Segment Open

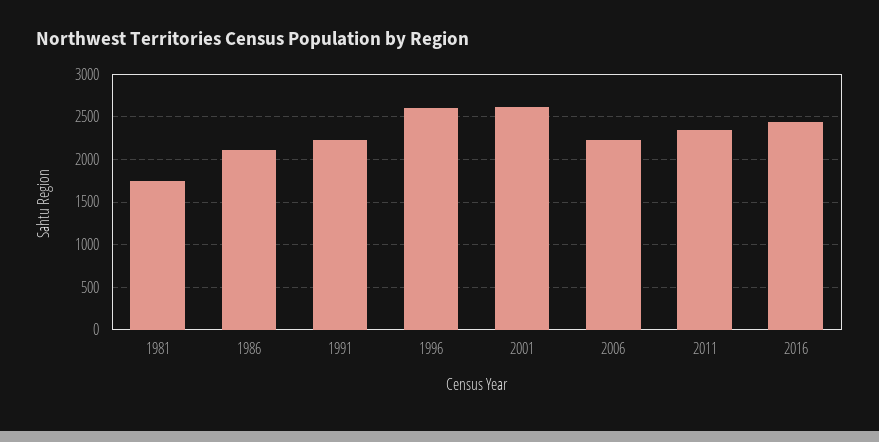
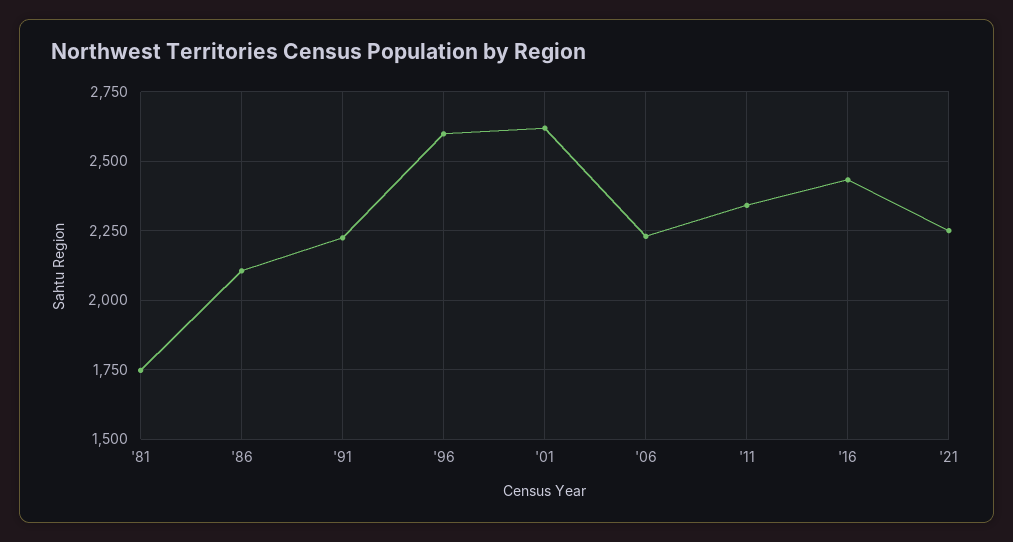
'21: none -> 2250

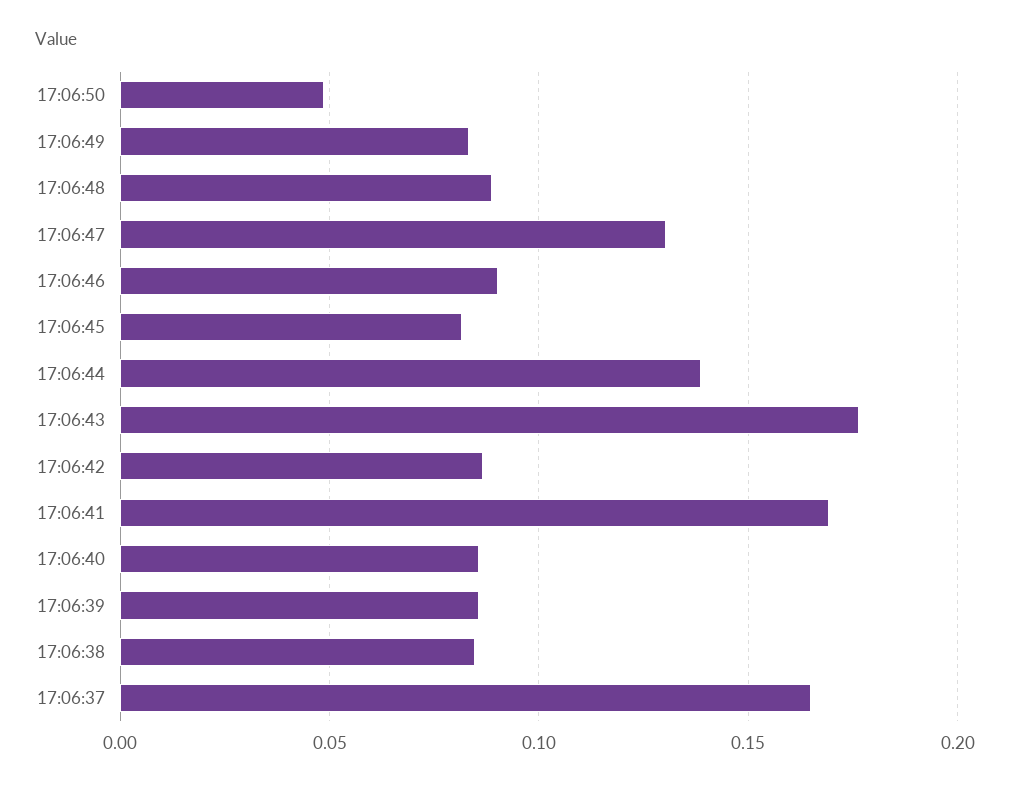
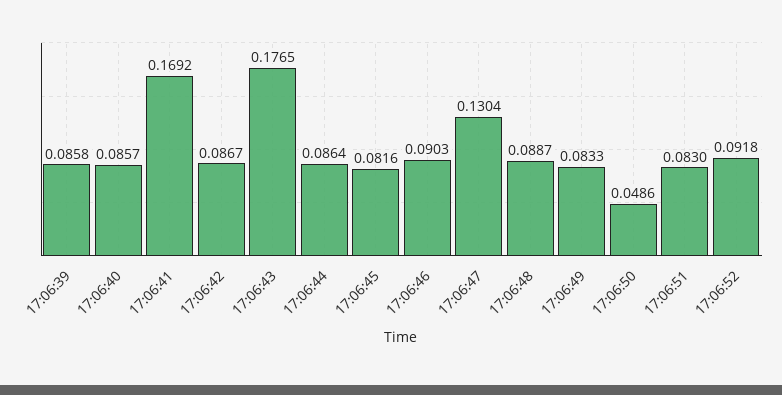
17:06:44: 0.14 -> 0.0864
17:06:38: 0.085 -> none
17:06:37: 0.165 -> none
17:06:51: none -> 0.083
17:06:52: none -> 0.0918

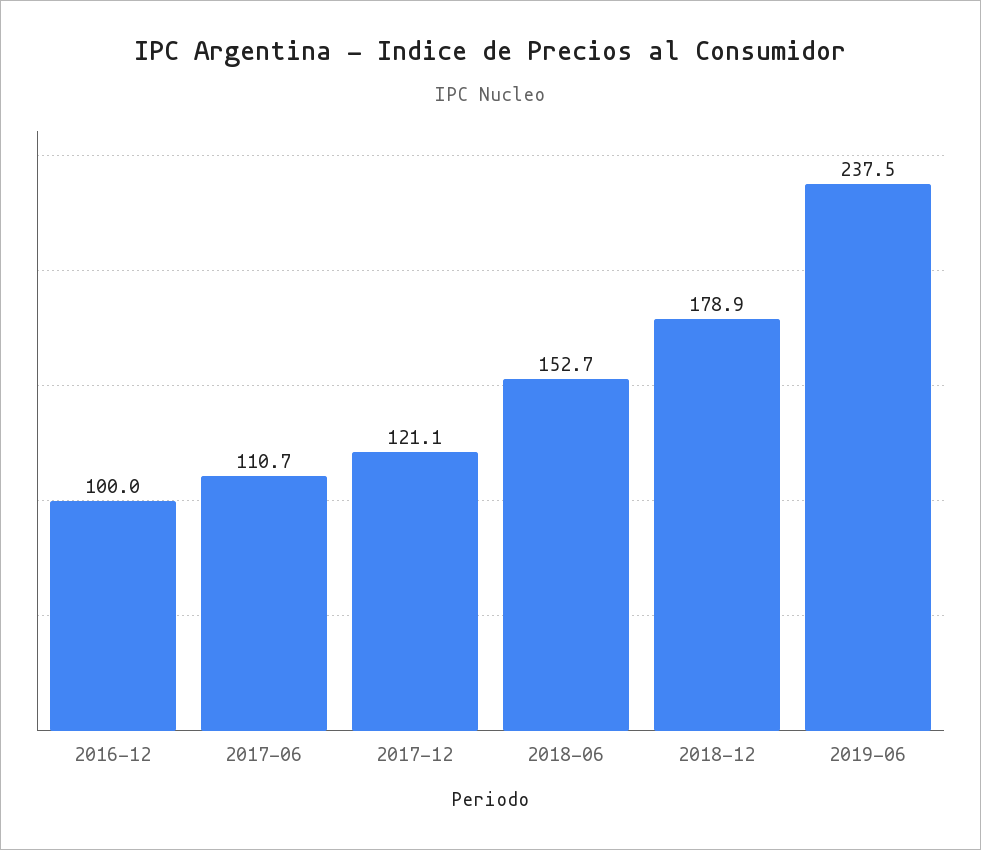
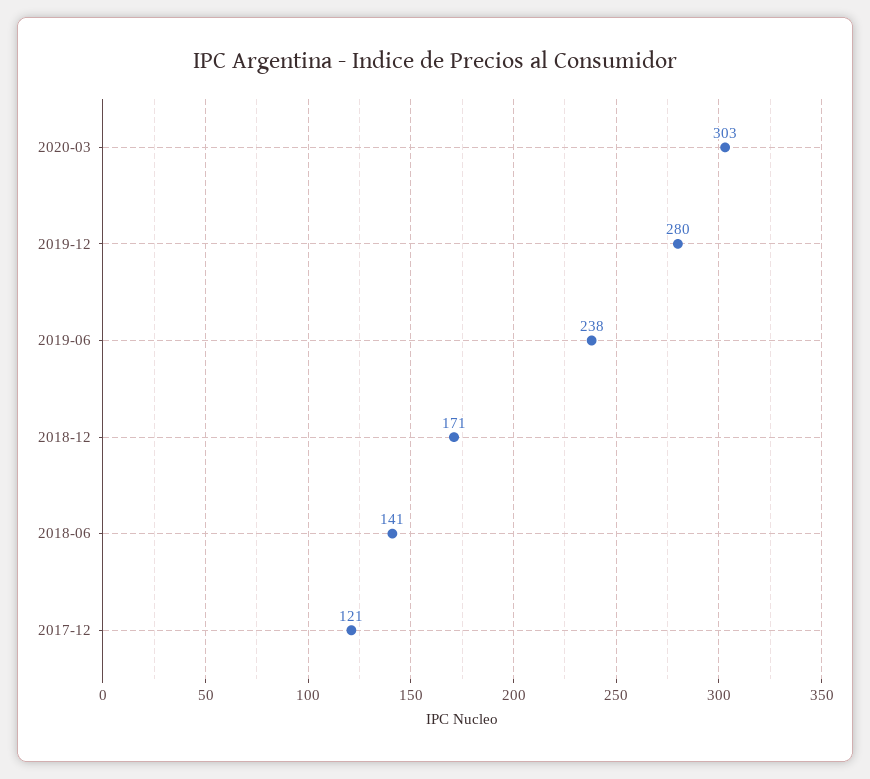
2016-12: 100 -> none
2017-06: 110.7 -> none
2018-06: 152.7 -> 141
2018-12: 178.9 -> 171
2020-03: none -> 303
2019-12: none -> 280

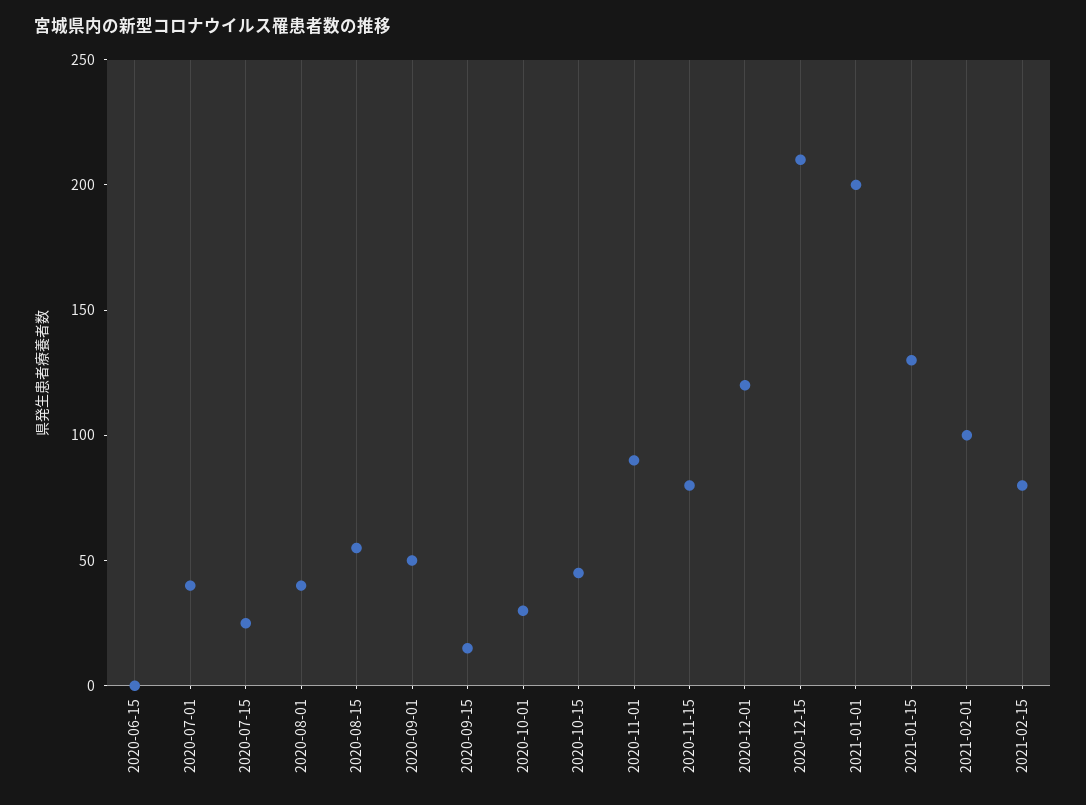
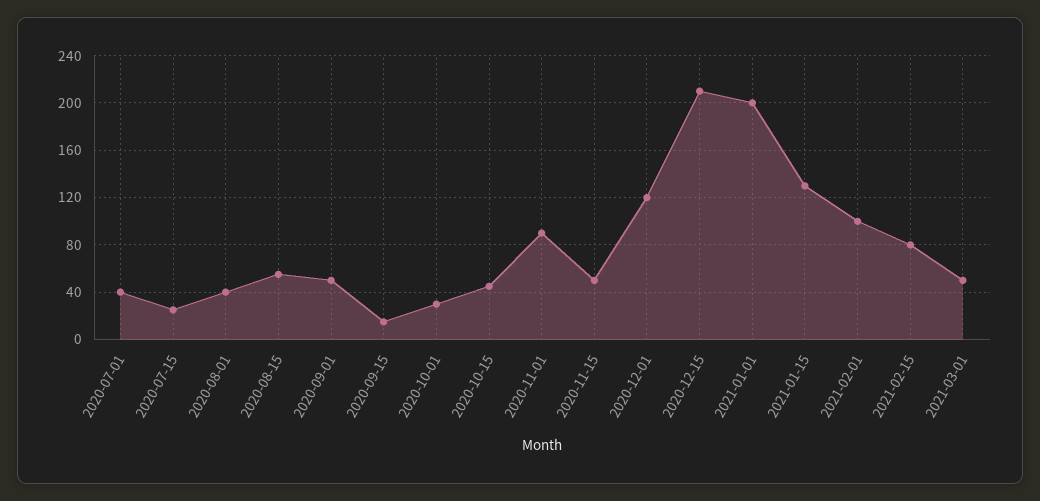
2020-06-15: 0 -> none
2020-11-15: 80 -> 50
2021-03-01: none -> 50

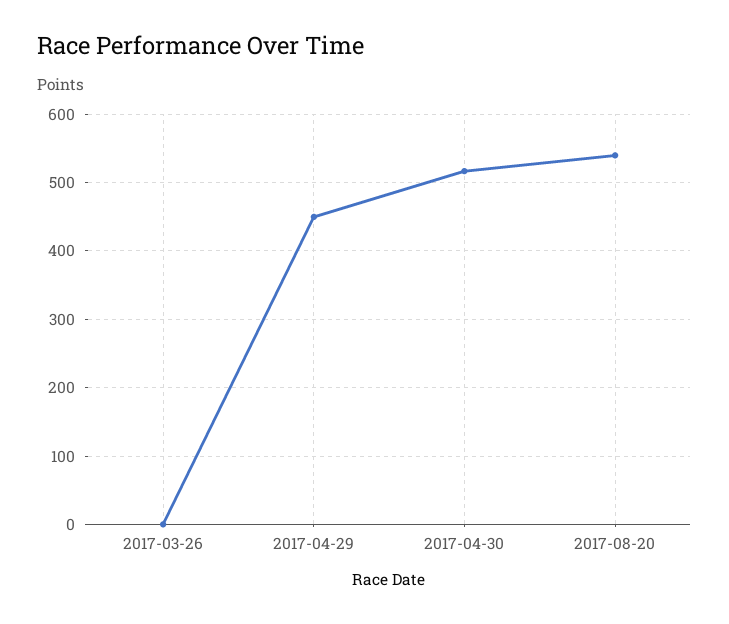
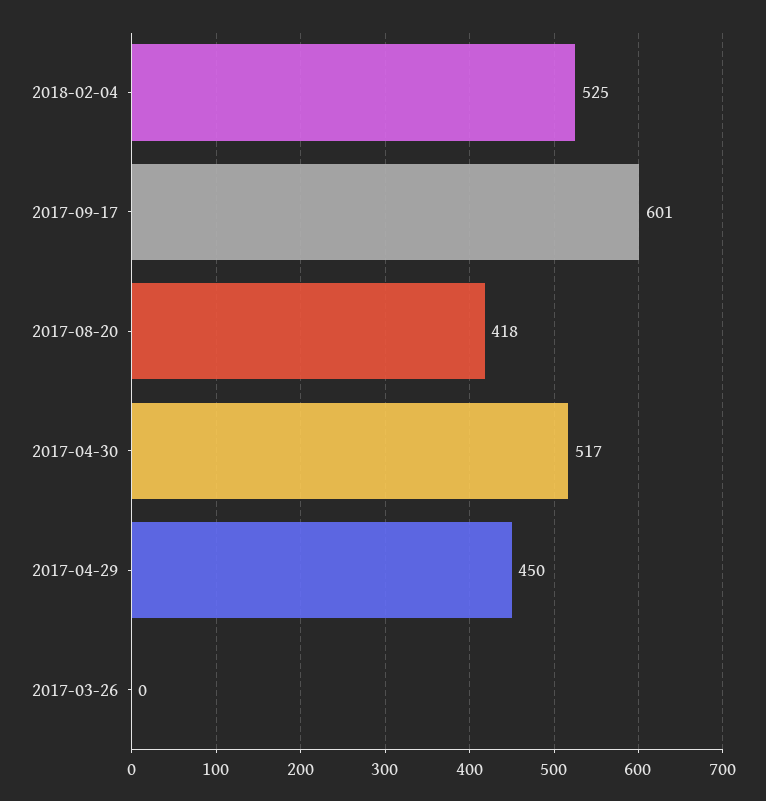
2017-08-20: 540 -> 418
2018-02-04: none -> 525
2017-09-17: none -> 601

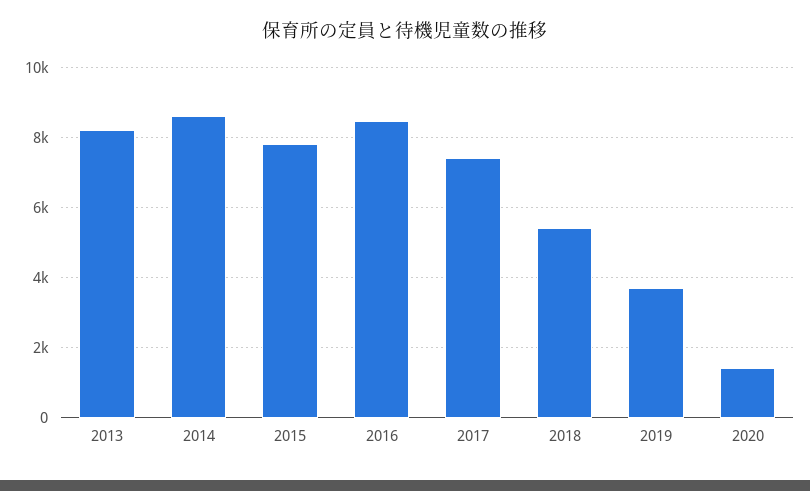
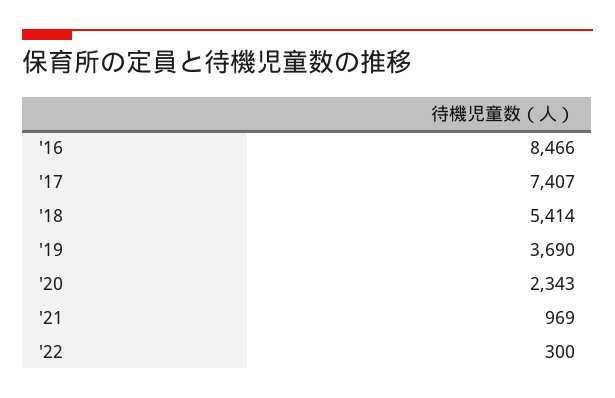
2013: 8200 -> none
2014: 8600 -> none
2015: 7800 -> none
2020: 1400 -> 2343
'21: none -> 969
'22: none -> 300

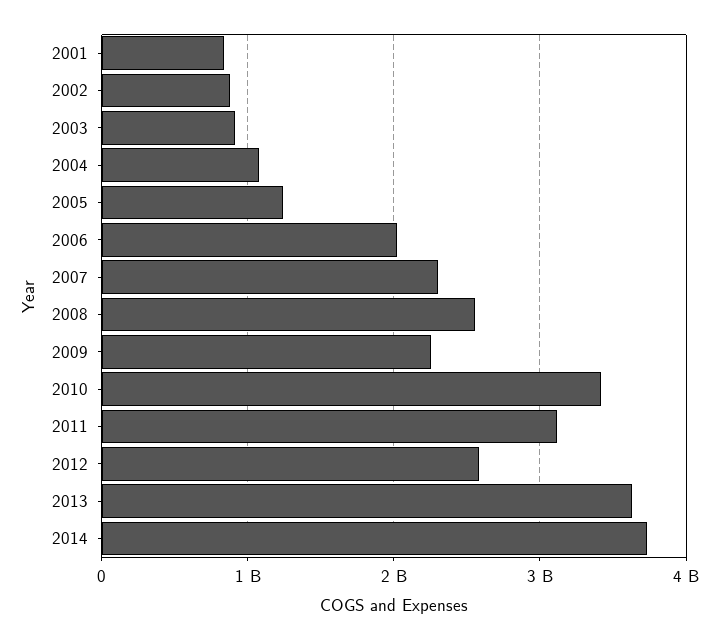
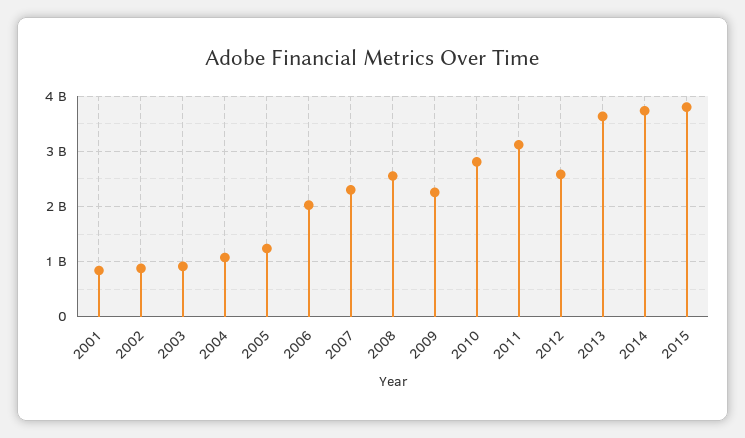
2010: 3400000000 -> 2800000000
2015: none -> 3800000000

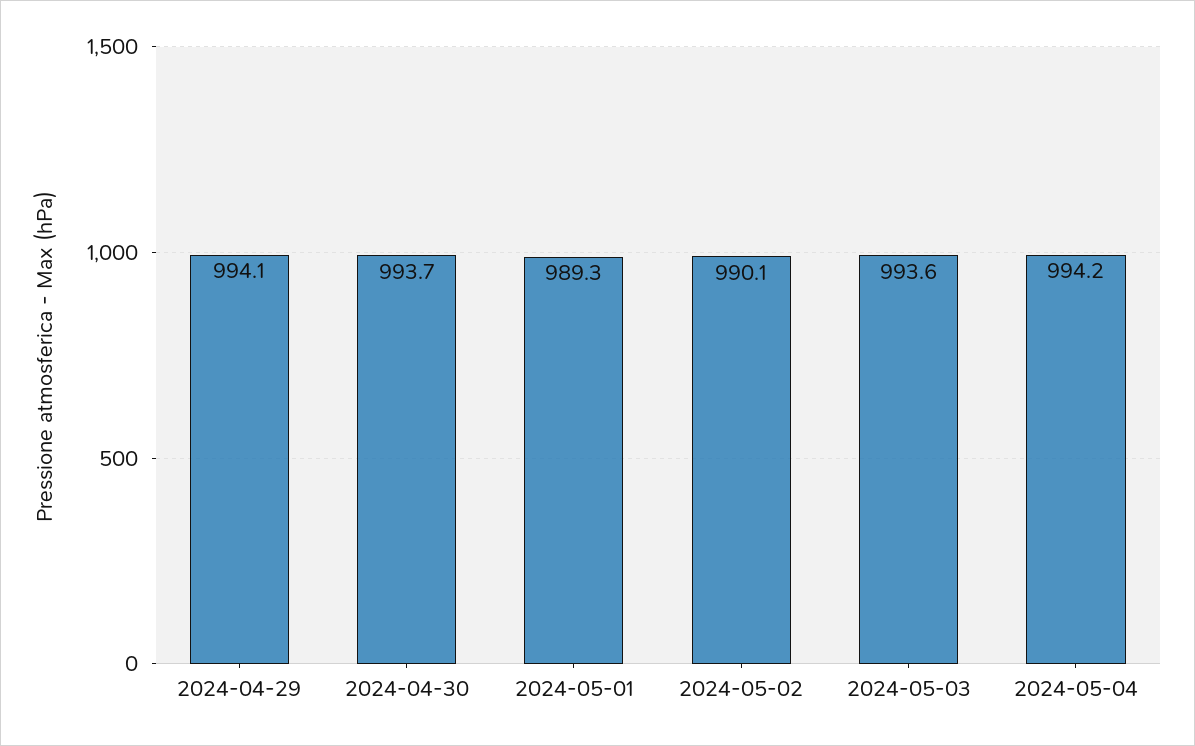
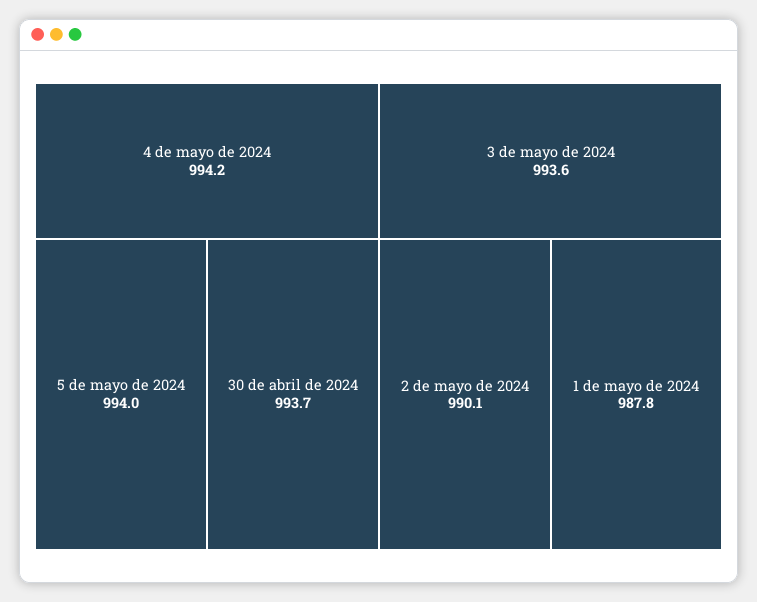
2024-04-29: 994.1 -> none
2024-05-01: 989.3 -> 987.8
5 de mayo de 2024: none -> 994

Segment Closed

# EXERCISE BRIEF
Your copy must match the records above word for word and contain no pictures.

# TASK RESULT
'21: none -> 2250

17:06:44: 0.14 -> 0.0864
17:06:38: 0.085 -> none
17:06:37: 0.165 -> none
17:06:51: none -> 0.083
17:06:52: none -> 0.0918

2016-12: 100 -> none
2017-06: 110.7 -> none
2018-06: 152.7 -> 141
2018-12: 178.9 -> 171
2020-03: none -> 303
2019-12: none -> 280

2020-06-15: 0 -> none
2020-11-15: 80 -> 50
2021-03-01: none -> 50

2017-08-20: 540 -> 418
2018-02-04: none -> 525
2017-09-17: none -> 601

2013: 8200 -> none
2014: 8600 -> none
2015: 7800 -> none
2020: 1400 -> 2343
'21: none -> 969
'22: none -> 300

2010: 3400000000 -> 2800000000
2015: none -> 3800000000

2024-04-29: 994.1 -> none
2024-05-01: 989.3 -> 987.8
5 de mayo de 2024: none -> 994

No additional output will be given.